[Excerpts from a dataset]
● ● ● ● ● ● ●

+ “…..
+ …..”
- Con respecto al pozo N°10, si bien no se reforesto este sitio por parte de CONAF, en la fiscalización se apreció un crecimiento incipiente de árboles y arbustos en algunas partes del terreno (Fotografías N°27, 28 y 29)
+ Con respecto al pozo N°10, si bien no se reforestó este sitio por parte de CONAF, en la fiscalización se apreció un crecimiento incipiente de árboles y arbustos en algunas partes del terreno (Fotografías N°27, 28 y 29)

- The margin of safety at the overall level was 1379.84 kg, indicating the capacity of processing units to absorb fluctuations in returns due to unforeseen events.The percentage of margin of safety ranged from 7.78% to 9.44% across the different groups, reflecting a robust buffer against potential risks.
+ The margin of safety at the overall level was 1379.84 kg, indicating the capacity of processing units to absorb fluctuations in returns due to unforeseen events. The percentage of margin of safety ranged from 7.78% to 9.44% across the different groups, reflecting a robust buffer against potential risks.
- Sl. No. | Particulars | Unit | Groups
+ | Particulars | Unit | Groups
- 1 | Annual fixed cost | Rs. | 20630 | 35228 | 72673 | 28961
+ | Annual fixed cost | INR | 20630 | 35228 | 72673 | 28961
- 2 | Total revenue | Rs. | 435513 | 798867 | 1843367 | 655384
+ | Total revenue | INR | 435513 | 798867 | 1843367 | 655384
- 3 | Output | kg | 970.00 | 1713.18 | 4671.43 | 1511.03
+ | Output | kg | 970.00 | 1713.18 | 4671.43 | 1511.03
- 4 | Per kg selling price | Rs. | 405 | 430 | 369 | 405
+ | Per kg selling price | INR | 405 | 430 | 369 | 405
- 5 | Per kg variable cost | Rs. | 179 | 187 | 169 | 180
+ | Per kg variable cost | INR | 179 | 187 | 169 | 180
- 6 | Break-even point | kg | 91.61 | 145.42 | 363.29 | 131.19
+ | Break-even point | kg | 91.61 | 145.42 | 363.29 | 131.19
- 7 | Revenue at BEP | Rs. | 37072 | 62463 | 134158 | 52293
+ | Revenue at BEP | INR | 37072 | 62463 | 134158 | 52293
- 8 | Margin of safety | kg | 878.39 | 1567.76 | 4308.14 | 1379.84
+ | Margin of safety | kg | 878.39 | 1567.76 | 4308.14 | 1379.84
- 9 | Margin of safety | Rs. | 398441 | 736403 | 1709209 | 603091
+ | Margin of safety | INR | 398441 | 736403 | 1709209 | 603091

● ● ● ● ● ● ●

### Problem details
Copy each line in the data that holds the word "absorb".

### Answer to this task
- The margin of safety at the overall level was 1379.84 kg, indicating the capacity of processing units to absorb fluctuations in returns due to unforeseen events.The percentage of margin of safety ranged from 7.78% to 9.44% across the different groups, reflecting a robust buffer against potential risks.
+ The margin of safety at the overall level was 1379.84 kg, indicating the capacity of processing units to absorb fluctuations in returns due to unforeseen events. The percentage of margin of safety ranged from 7.78% to 9.44% across the different groups, reflecting a robust buffer against potential risks.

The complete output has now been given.